● The data:
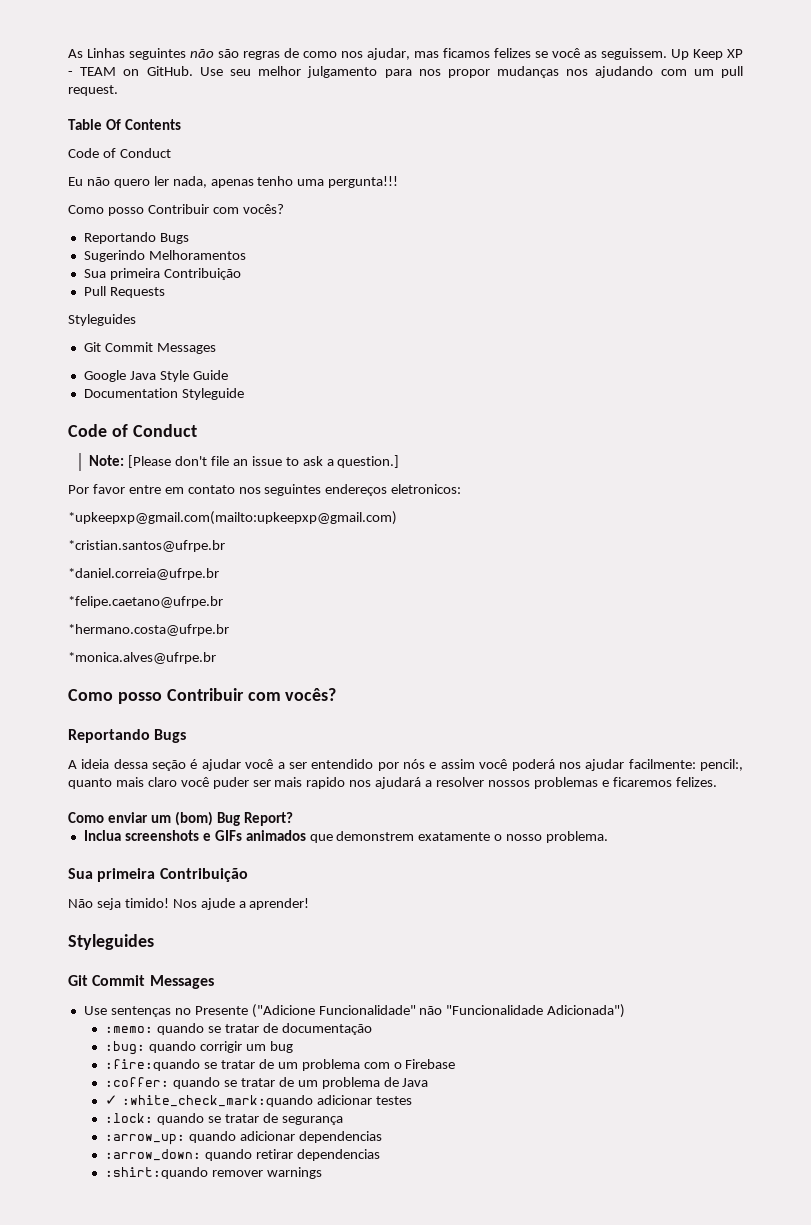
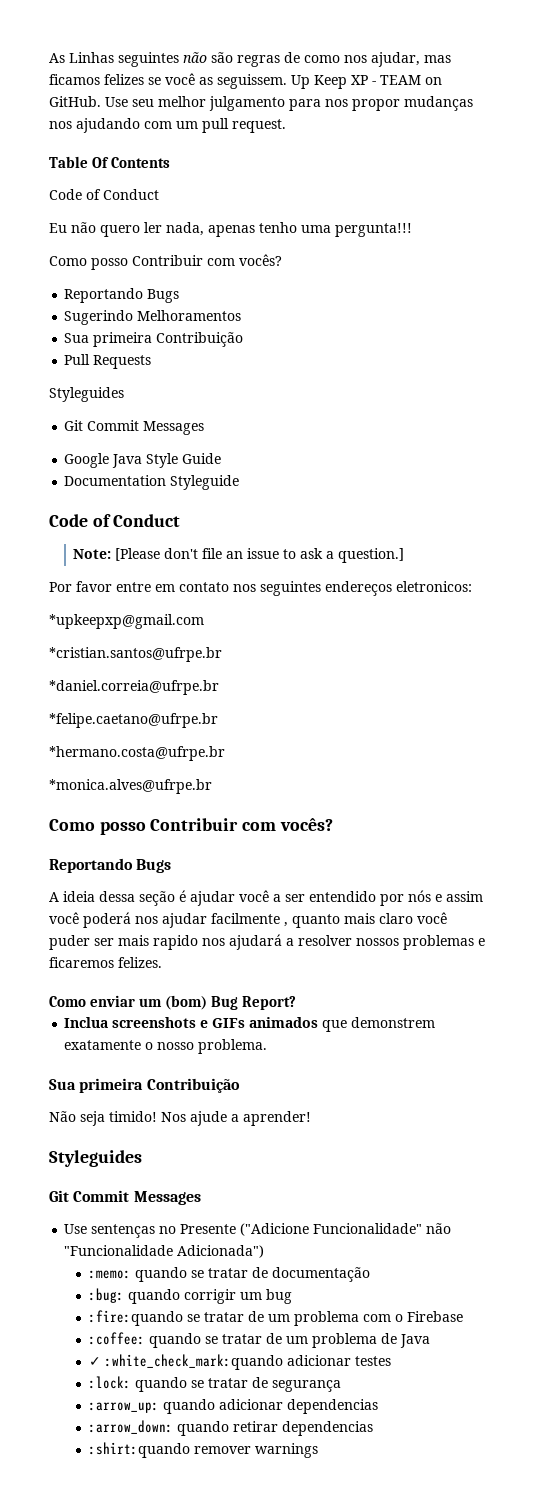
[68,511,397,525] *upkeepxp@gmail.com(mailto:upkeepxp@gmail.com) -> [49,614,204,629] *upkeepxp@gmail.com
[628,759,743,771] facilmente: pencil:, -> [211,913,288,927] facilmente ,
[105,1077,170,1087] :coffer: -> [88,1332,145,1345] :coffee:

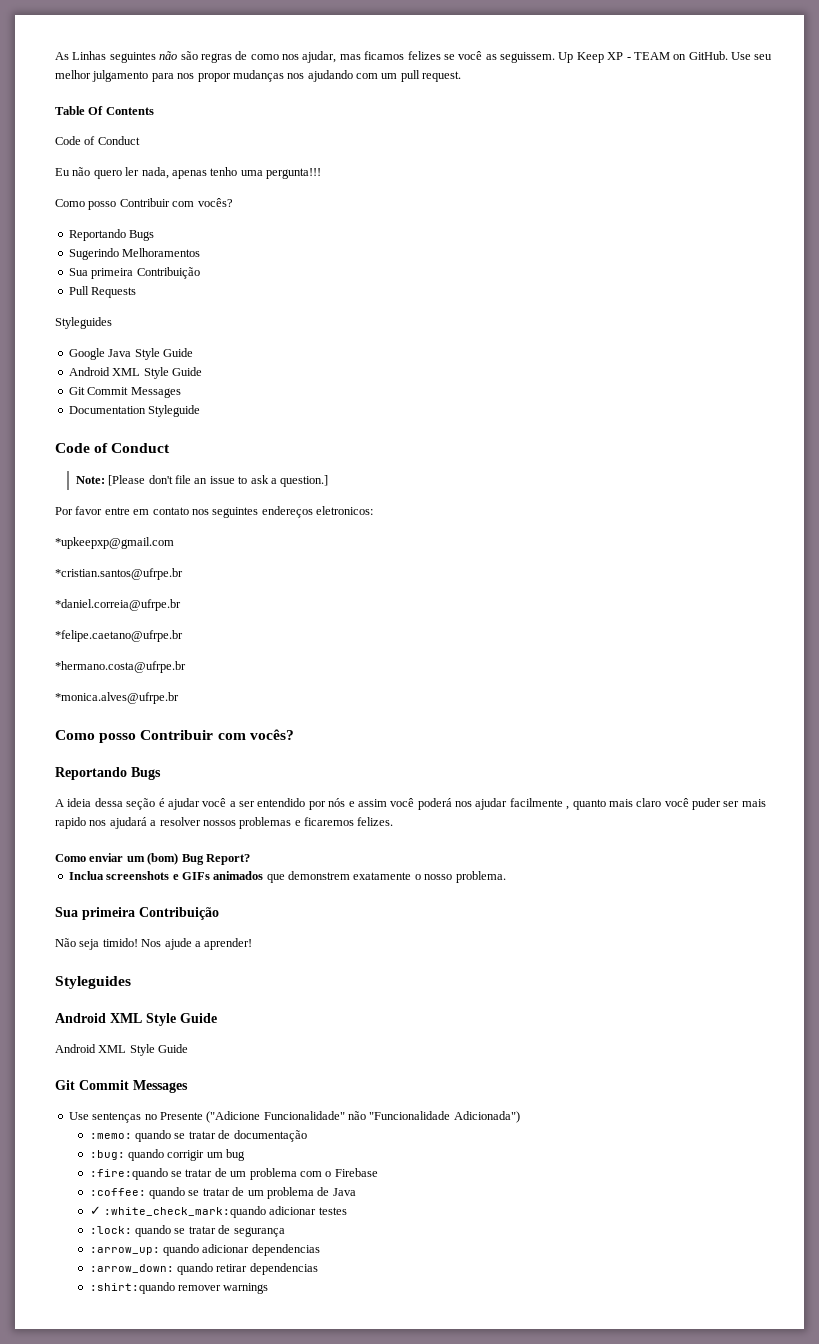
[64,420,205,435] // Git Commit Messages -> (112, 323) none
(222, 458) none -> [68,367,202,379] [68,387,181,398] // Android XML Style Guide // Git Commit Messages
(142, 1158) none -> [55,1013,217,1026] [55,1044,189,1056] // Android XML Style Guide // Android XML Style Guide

● Goal of the exercise:
In the listing above, find the line with "[105,1077,170,1087] :coffer: ->" and the line with "(222, 458) none". Set down both and every line between them, minus the pictures.

● Expected answer:
[105,1077,170,1087] :coffer: -> [88,1332,145,1345] :coffee:

[64,420,205,435] // Git Commit Messages -> (112, 323) none
(222, 458) none -> [68,367,202,379] [68,387,181,398] // Android XML Style Guide // Git Commit Messages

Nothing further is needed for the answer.